When connected, Elixir maintains an open TCP connection between the nodes. If more nodes join the network, they’ll hold direct connections to each other. We call such a network a fully meshed network. If the TCP connection between two nodes drops or the node becomes unresponsive, those two nodes will then disconnect. You can do so explicitly via Node.disconnect, like this:
| | $ iex --sname dale |
| | iex(dale@macbook)> Node.disconnect(:"chip@macbook") |
| | true |
| | iex(dale@macbook)> Node.list() |
| | [] |
To send a message from a process running in chip to a process running in dale, you need to be able to identify and find processes across nodes. One option is to give the process a local name and ask the node to send a message to a process running locally with a given name.
Back in chip@macbook, give the IEx process the name of :my_iex:
| | iex(chip@macbook)> Process.register(self(), :my_iex) |
| | true |
Now in dale@macbook, let’s send a message to node chip, asking it to deliver that message to a local process named :my_iex:
| | iex(dale@macbook)> send {:my_iex, :"chip@macbook"}, :hello_from_dale |
| | :hello_from_dale |
Elixir used the tuple {process_name, node_name} to (a) open a connection to node chip@macbook if one does not yet exist, (b) serialize, and (c) send the message. The first point deserves special attention. Elixir will always attempt to connect the two nodes when sending remote messages, even if they’ve been explicitly disconnected.
Back on chip@macbook, you can run flush() and verify the IEx process has indeed received a message and the nodes are connected once again, like this:
| | iex(chip@macbook)> flush() |
| | :hello_from_dale |
| | :ok |
| | iex(chip@macbook)> Node.list() |
| | [:"dale@macbook"] |
So, you can send messages across nodes. You can monitor processes across nodes too. Back in dale@macbook, monitor the :my_iex process running on chip@macbook:
| | iex(dale@macbook)> Process.monitor({:my_iex, :"chip@macbook"}) |
| | #Reference<0.0.4.113> |
Now, if you terminate the chip@macbook node, the IEx session running on dale@macbook will receive a :DOWN message with a :noconnection reason, like this:
| | iex(dale@macbook)> flush() |
| | {:DOWN, |
| | #Reference<0.0.4.124>, |
| | :process, |
| | {:my_iex, :"chip@macbook"}, |
| | :noconnection} |
The same primitives we use for building concurrent and fault-tolerant applications are also available for building distributed systems. None of this behavior is specific to Elixir; it is all part of the Erlang runtime. But don’t let that fool you. Network communication brings a whole new set of trade-offs to consider.

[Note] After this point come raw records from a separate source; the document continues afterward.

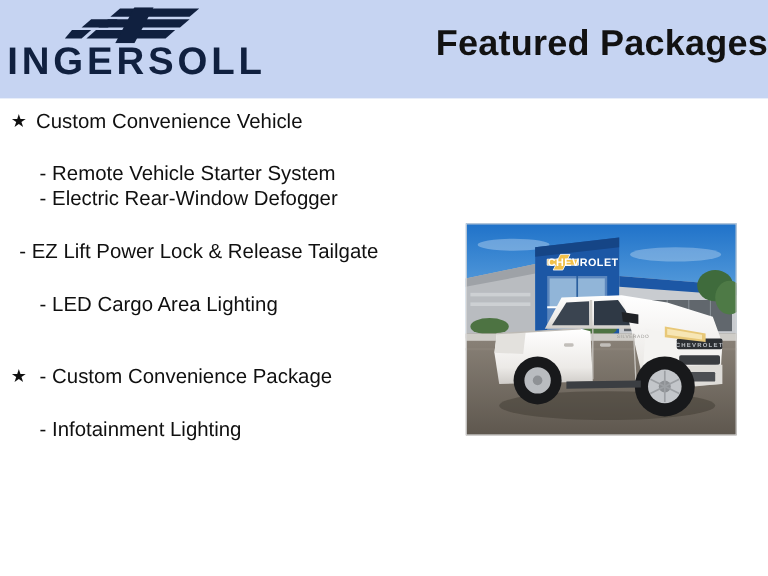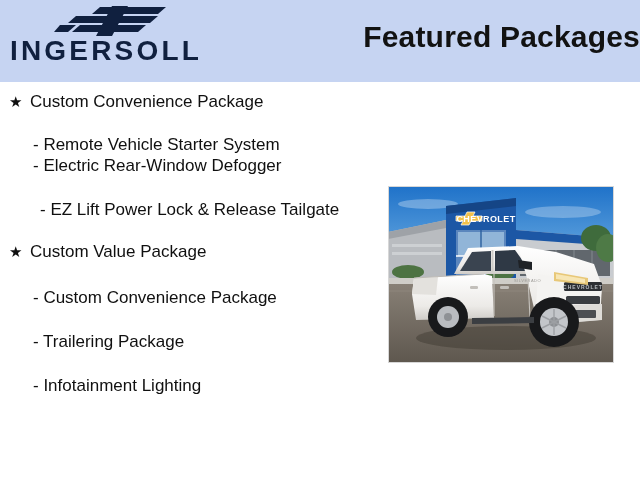--- a/index.html
+++ b/index.html
@@ -41,21 +41,21 @@
     width: 120px;
     height: 30px;
   }
 
   #brand-wordmark {
     position: absolute;
     left: 0;
     top: 34px;
     width: 200px;
     text-align: center;
-    font-size: 28px;
+    font-size: 32px;
     font-weight: 700;
     letter-spacing: 3.2px;
     color: #10203f;
     line-height: 26px;
     white-space: nowrap;
   }
 
   #brand-tagline {
     position: absolute;
     left: 0;
@@ -145,40 +145,39 @@
   </div>
 
   <div id="page-title">Featured Packages</div>
 </div>
 
 <div id="package-list">
 
   <div class="pkg-group">
     <div class="pkg-heading" style="margin-top:9px;">
       <span class="star-icon">★</span>
-      <span>Custom Convenience Package</span>
+      <span>Custom Convenience Vehicle</span>
     </div>
 
     <div class="pkg-feature" style="margin-top:21px;">- Remote Vehicle Starter System</div>
 
     <div class="pkg-feature" style="">- Electric Rear-Window Defogger</div>
 
-    <div class="pkg-feature" style="margin-top:23px; padding-left:40px; text-indent:-0px;">- EZ Lift Power Lock &amp; Release Tailgate</div>
-
+    <div class="pkg-feature" style="margin-top:23px; padding-left:16px; text-indent:-0px;">- EZ Lift Power Lock &amp; Release Tailgate</div>
+
+    <div class="pkg-feature" style="margin-top:23px;">- LED Cargo Area Lighting</div>
   </div>
 
   <div class="pkg-group">
     <div class="pkg-heading" style="margin-top:21px;">
       <span class="star-icon">★</span>
-      <span>Custom Value Package</span>
     </div>
 
-    <div class="pkg-feature" style="margin-top:24px;">- Custom Convenience Package</div>
-
-    <div class="pkg-feature" style="margin-top:23px;">- Trailering Package</div>
+    <div class="pkg-feature" style="margin-top:39px;">- Custom Convenience Package</div>
+
 
     <div class="pkg-feature" style="margin-top:23px;">- Infotainment Lighting</div>
   </div>
 </div>
 
 <svg style="position:absolute; left:388px; top:186px; width:226px; height:177px;" viewBox="0 0 226 177" xmlns="http://www.w3.org/2000/svg">
 
   <defs>
     <linearGradient id="skyGrad" x1="0" y1="0" x2="0" y2="1">
       <stop offset="0%" stop-color="#1f72c9"></stop>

For instance, in order to exchange messages between processes in these examples, you named the IEx process running on chip@macbook. To uniquely name a process, you need to use a process registry. The process registry used here is a local process registry. We’ll talk more about them in Finding Processes so we’ll just give you a quick working definition now.
A local process registry is straightforward to implement but it’s limited in capabilities. For example, to check if a process exists on a given node, you’ll always need to use the network to ask that node if the process is alive. Furthermore, a local process registry only guarantees uniqueness locally, but a distributed process registry must guarantee that a name is unique across the whole cluster.
Different process registries will choose different trade-offs and those choices will impact the design of your applications. To understand how this affects your systems, you’ll need to understand state, persistence, and replication.